It was, no doubt, the course of public events, culminating
in the Great War, which gave to his mania its special turn, to his
delusion its monstrous (but, as Doctor Mary was aware, by no means
unprecedented) character. By the time of his meeting with Beaumaroy the
delusion was complete; through all the second half of 1918 he
followed--so far as his mind could now follow anything rationally--in his
own person and fortunes the fate of the man whom he believed himself to
be, appropriating the hopes, the fears, the imagined ambitions, the
physical infirmity, of that self-created other self.
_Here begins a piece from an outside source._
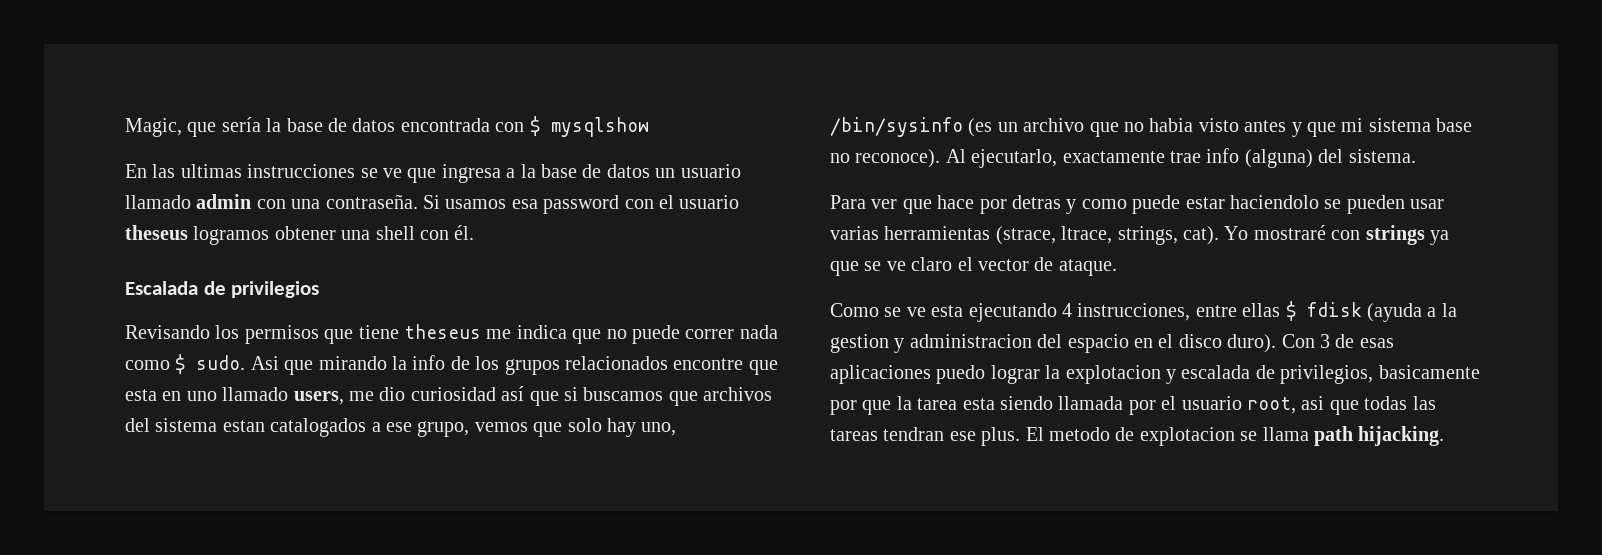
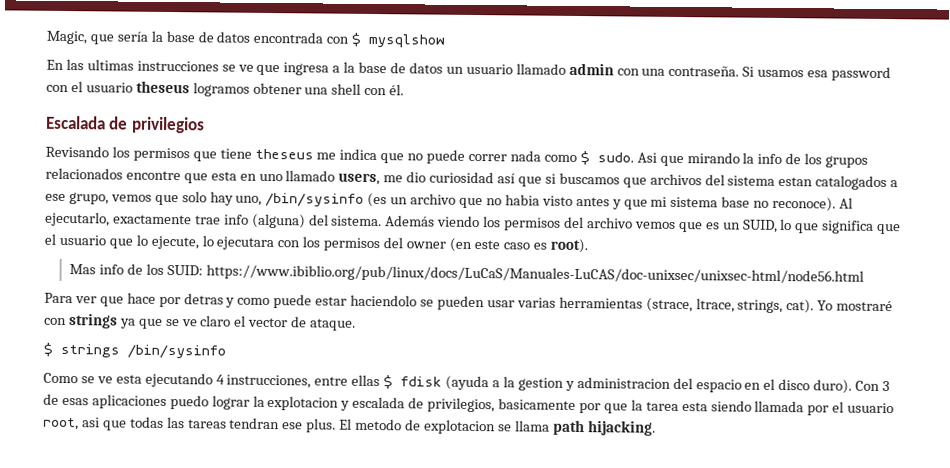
(1416, 156) none -> [385,215,902,235] [44,233,588,254] [69,263,864,285] Además viendo los permisos del archivo vemos que es un SUID, lo que significa que el usuario que lo ejecute, lo ejecutara con los permisos del owner (en este caso es root). // Mas info de los SUID: https://www.ibiblio.org/pub/linux/docs/LuCaS/Manuales-LuCAS/doc-unixsec/unixsec-html/node56.html
(1117, 267) none -> [43,342,226,359] // $ strings /bin/sysinfo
But he wrapped it all in deep secrecy, for, as the conviction of his true
identity grew complete, his fears were multiplied. Radbolts indeed! The
whole of Christendom--Principalities and Powers--were on his track. They
would shut him up, kill him perhaps! Cunningly he hid his secret--save
what could not be entirely hidden, the physical deformity. But he hid it
with his shawl; he never ate out of his own house; the combination
knife-and-fork was kept sedulously hidden. Only to Beaumaroy did he
reveal the hidden thing; and, later, on Beaumaroy's persuasion, he let
into the portentous secret one faithful servant--Beaumaroy's unsavory
retainer, Sergeant Hooper.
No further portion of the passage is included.